Dia memang berbeda dengan kedua kakaknya. Sejak kecil ia dikenal cerdas, berkulit
putih bersih, berambut pirang, lincah, dan cantik. Tidak seperti dua kakaknya yang

hitam seperti orang Sudan. Petaka itu datang ketika kakak sulungnya Mona pulang

sekolah dan menangis sejadi – jadinya. Setelah dibujuk ayah dan ibunya Mona

mengaku dihina oleh teman satu bangkunya di sekolah. Mona dihina sebagai anak

syarmuthah. Hinaan itu disebar keseluruh kelas. Tema itu mengatakan ”tidak

mungkin ibumu tidak melacur, buktinya adik bungsumu berkulit putih bersih dan

berambut pirang. Dari mana bisa begitu kalau tidak melacur dengan orang lain.

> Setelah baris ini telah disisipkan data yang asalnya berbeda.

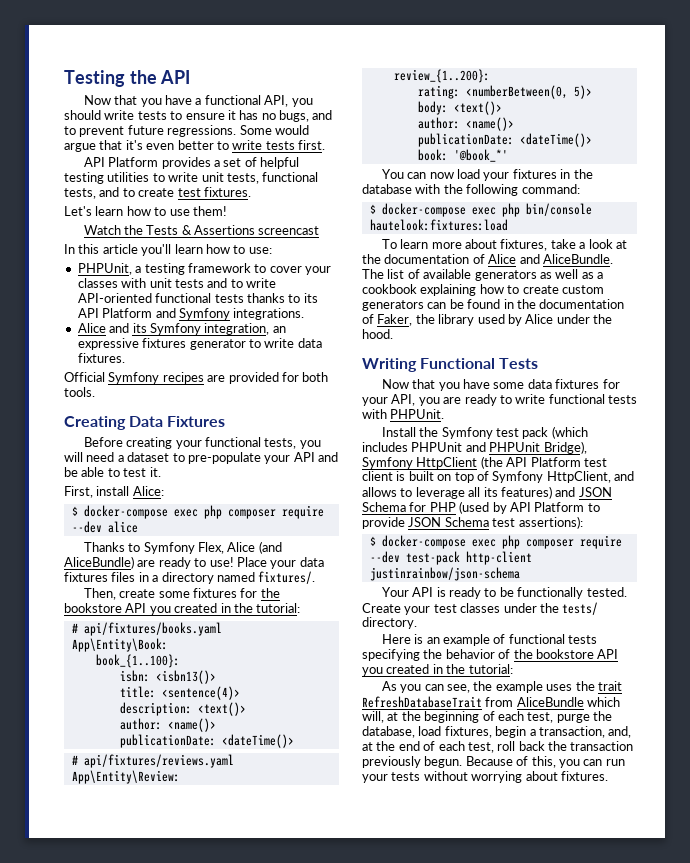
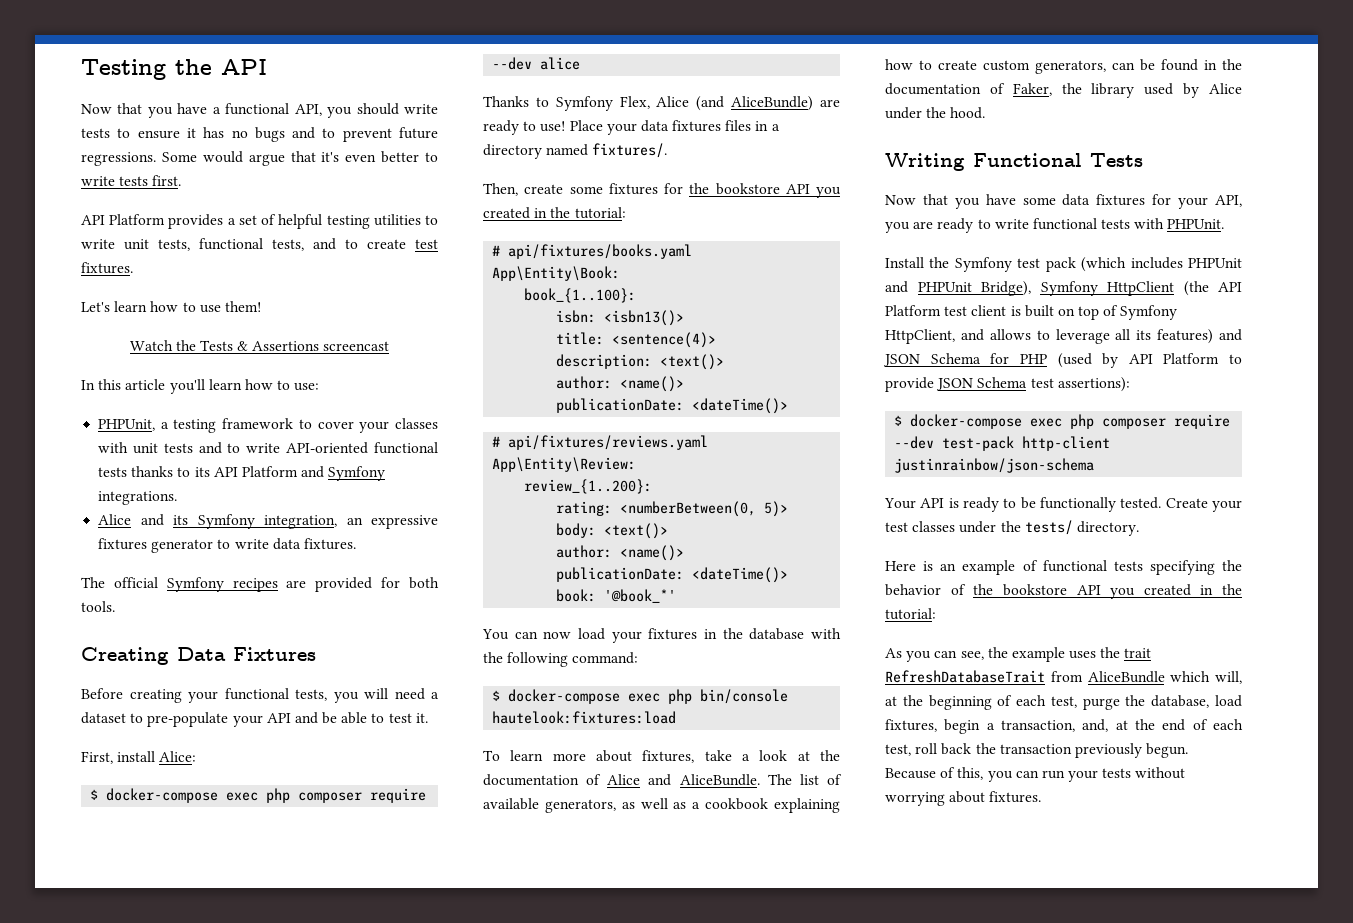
[279,110,309,122] bugs, -> [254,127,285,142] bugs
[64,372,105,382] Official -> [81,577,158,588] The official
[474,270,537,281] generators -> [544,799,616,813] generators,
[362,300,424,311] generators -> [1035,60,1106,74] generators,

Ayahmu ’kan kulitnya hitam dan negro seperti kamu!” sejak itu Noura menjadi bulan

– bulanan kedua kakaknya dan ayahnya.

Dalam kutipan di atas terlihat jelas bahwa opresi atau kekerasan yang dialami Noura

berawal dari adanya perbedaan kulit putih dan kulit hitam antara Noura dan kedua

kakaknya. Perbedaan tersebut membuat kedua kakaknya murka kepada Noura, karena

kakaknya yang berkulit hitam sering mendapatkan hinaan dari teman – temannya di

kelas. Di sini dapat terlihat bahwa perbedaan ras atau warna kulit dapat menjadi suatu

permasalahan yang akhirnya berakhir dengan suatu konflik yang berkepanjangan.

Madame Syima dituduh melacur karena anaknya Noura berbeda dengan kedua

kakaknya yang berkulit hitam. Suaminya bahadur pun menuduhnya melacur dengan

pria lain, sejak saat itu pula Bahadur membenci istrinya madame Syima.

BAB III

PENUTUP
A. SIMPULAN

Berdasarkan hasil pembahasan di atas dapat disimpulkan bahwa cerita dalam novel

ayat – ayat cinta dapat dianalis dengan menggunakan teori feminisme radikal dan

multikultural. Teori radikal membahas opresi terhadap perempuan terjadi karena

ketidaksetaraan biologis dari kedua jenis kelamin. Hal tersebut dapat terlihat dari

perlakuan yang dilakukan Bahadur terhadap Noura dengan kejam, karena secara

biologis lelaki lebih memiliki kekuatan yang lebih dibanding dengan perempuan.

Menurut teori multikultural opresi perempuan terjadi karena perbedaan ras, warna

kulit dan sebagainya. Noura mendapatkan perlakuan kasar karena dia berbeda dengan

kedua kakaknya. Noura berkulit putih sedangkan kedua kakaknya berkulit hitam,

mulai dari hal tersebutlah akhirnya memunculkan sebuah konflik yang

berkepanjangan sampai akhirnya Noura sering disiksa oleh keluarganya.

B. SARAN

Dengan adanya teori – teori feminisme tersebut dapat digunakan dalam menganalisis

berbagai bentuk novel, ataupun fenomena lainnya yang ada dalam kehidupan

masyarakat. Adanya teori tersebut juga dapat dijadikan suatu bahan pertimbangan

atau acuan dalam melihat berbagai opresi yang terjadi pada perempuan, sehingga

tidak salah menilai dalam berbagai konsepsi yang berbeda.